Tau-PET Binding Distinguishes Patients With Early-stage Posterior Cortical Atrophy From Amnestic Alzheimer Disease Dementia

Gregory S Day, Brian A Gordon, Kelley Jackson, Jon J Christensen, Maria Rosana Ponisio, Yi Su, Beau M Ances, Tammie L S Benzinger, John C Morris, Gregory S Day, Brian A Gordon, Kelley Jackson, Jon J Christensen, Maria Rosana Ponisio, Yi Su, Beau M Ances, Tammie L S Benzinger, John C Morris

Abstract

Background: Flortaucipir (tau) positron emission tomography (PET) binding distinguishes individuals with clinically well-established posterior cortical atrophy (PCA) due to Alzheimer disease (AD) from cognitively normal (CN) controls. However, it is not known whether tau-PET binding patterns differentiate individuals with PCA from those with amnestic AD, particularly early in the symptomatic stages of disease.

Methods: Flortaucipir and florbetapir (β-amyloid) PET imaging were performed in individuals with early-stage PCA (N=5), amnestic AD dementia (N=22), and CN controls (N=47). Average tau and β-amyloid deposition were quantified using standard uptake value ratios and compared at a voxelwise level, controlling for age.

Results: PCA patients [median age-at-onset, 59 (51 to 61) years] were younger at symptom onset than similarly staged individuals with amnestic AD [75 (60 to 85) years] or CN controls [73 (61 to 90) years; P=0.002]. Flortaucipir uptake was higher in individuals with early-stage symptomatic PCA versus those with early-stage amnestic AD or CN controls, and greatest in posterior regions. Regional elevations in florbetapir were observed in areas of greatest tau deposition in PCA patients.

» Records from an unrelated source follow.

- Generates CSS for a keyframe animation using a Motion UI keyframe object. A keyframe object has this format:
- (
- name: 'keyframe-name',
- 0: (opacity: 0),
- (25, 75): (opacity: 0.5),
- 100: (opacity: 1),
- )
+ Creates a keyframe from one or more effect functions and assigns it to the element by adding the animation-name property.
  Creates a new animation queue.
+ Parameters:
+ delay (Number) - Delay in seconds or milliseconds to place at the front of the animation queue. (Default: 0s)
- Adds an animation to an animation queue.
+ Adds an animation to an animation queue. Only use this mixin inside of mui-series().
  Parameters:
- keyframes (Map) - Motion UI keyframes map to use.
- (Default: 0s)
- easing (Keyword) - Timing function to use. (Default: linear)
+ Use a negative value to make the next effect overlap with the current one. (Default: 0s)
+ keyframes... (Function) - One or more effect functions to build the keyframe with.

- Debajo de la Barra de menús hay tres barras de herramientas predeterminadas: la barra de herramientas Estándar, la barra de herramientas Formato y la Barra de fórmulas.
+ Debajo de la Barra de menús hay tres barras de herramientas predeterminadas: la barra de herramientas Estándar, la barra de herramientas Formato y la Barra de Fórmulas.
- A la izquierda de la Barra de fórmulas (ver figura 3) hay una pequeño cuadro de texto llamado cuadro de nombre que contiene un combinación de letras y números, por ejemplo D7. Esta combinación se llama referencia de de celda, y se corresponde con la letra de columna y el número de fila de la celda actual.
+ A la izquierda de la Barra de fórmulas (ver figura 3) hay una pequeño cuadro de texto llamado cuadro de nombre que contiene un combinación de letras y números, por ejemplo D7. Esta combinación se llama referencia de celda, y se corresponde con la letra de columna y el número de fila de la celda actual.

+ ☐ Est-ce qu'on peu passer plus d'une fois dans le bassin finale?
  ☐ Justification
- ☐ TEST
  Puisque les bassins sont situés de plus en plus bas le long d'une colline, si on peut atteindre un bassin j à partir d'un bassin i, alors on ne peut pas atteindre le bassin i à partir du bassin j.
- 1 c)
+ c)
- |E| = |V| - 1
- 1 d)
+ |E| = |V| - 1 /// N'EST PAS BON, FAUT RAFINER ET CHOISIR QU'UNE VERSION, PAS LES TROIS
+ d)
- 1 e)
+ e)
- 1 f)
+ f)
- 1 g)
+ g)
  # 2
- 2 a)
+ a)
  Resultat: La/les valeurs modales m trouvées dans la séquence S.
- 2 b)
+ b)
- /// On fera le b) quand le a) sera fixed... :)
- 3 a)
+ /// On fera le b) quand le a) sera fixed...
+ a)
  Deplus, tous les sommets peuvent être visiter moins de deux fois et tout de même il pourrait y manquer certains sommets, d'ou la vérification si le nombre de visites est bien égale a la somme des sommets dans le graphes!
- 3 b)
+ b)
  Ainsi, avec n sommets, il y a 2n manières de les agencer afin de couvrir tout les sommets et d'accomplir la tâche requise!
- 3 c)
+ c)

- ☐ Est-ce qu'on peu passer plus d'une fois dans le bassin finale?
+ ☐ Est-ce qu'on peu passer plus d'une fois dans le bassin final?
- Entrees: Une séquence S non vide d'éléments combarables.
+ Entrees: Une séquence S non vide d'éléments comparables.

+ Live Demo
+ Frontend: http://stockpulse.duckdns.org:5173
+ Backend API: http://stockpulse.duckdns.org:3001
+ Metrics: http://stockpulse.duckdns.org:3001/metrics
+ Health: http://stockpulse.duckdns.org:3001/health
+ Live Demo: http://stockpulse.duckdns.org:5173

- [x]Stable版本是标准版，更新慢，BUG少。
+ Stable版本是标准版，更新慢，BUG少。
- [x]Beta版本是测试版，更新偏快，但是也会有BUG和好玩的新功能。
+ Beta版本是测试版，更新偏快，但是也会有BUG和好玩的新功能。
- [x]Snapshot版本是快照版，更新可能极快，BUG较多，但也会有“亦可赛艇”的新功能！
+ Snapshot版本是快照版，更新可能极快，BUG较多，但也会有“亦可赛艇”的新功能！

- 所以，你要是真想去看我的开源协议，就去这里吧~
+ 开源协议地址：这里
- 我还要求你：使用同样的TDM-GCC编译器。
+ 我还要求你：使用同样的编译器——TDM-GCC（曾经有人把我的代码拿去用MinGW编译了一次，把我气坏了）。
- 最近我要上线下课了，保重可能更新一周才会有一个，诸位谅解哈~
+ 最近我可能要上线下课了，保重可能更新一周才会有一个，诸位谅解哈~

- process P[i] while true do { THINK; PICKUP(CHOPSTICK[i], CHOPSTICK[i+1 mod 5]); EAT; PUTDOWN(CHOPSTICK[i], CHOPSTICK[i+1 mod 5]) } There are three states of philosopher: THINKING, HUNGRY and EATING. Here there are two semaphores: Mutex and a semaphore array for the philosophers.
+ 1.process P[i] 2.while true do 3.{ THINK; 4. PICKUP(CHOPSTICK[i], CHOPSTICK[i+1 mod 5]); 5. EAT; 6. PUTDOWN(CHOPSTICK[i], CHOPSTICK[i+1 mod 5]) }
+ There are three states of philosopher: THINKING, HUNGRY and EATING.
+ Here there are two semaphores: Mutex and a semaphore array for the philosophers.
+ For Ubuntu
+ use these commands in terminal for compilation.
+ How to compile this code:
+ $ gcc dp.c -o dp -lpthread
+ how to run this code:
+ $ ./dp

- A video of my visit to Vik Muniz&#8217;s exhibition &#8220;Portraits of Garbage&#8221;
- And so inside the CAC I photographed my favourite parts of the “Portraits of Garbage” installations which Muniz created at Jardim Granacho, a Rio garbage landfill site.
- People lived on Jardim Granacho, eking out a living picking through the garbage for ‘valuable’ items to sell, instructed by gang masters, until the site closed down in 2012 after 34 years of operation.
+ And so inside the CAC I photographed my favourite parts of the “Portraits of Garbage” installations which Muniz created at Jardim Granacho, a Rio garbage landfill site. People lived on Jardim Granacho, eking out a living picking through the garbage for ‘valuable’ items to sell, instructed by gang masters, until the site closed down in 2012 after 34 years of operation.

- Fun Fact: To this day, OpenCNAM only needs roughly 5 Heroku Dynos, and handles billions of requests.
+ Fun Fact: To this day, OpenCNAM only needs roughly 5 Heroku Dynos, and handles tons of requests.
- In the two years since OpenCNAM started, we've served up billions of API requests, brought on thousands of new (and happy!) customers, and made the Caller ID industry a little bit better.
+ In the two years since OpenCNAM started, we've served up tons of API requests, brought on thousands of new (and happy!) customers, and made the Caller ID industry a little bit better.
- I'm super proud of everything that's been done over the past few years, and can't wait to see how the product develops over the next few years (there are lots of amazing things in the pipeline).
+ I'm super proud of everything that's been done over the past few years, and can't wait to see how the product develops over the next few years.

Conclusions and relevance: Flortaucipir uptake distinguished individuals with PCA and amnestic AD dementia early in the symptomatic course. The posterior brain regions appear to be uniquely vulnerable to tau deposition in PCA, aligning with clinical deficits that define this disease subtype.

Figures

Figure 1
Figure 1
Depiction of in vivo β-amyloid and tau pathology in individuals with very mild dementia. Average maps of β-amyloid deposition measured with florbetapir (left) and tau deposition measured with flortaucipir (right) are shown for individuals with A) amnestic AD dementia; B) PCA; and, C) normal cognition. All comparisons control for differences in age. Values are standardized uptake value ratios (SUVRs).
Figure 2
Figure 2
Significant elevations in β-amyloid and tau pathology between groups. Maps depicting significant elevations in β-amyloid (left) and tau PET deposition in individuals with A) amnestic AD dementia relative to cognitively normal controls; B) PCA relative to cognitively normal controls; and, C) PCA relative to amnestic AD dementia. The significant elevations in β-amyloid in individuals with PCA relative to those with amnestic AD dementia were only significant when restricting analyses to those voxels that showed significantly greater tau deposition. All comparisons control for differences in age.
Figure 3
Figure 3
Scatter-plot showing inter-individual variation in flortaucipir SUVR within regions of interest. Greater flortaucipir binding was observed in the early-stage PCA patients in the extracted visual region of interest (ROI) identified in the voxel-wise analyses (Figure 2) compared to those with early-stage amnestic AD dementia and cognitively normal controls. Extracted values from Freesurfer ROIs for the inferior temporal ROI, inferior parietal ROI, and precuneus ROI are presented for comparison.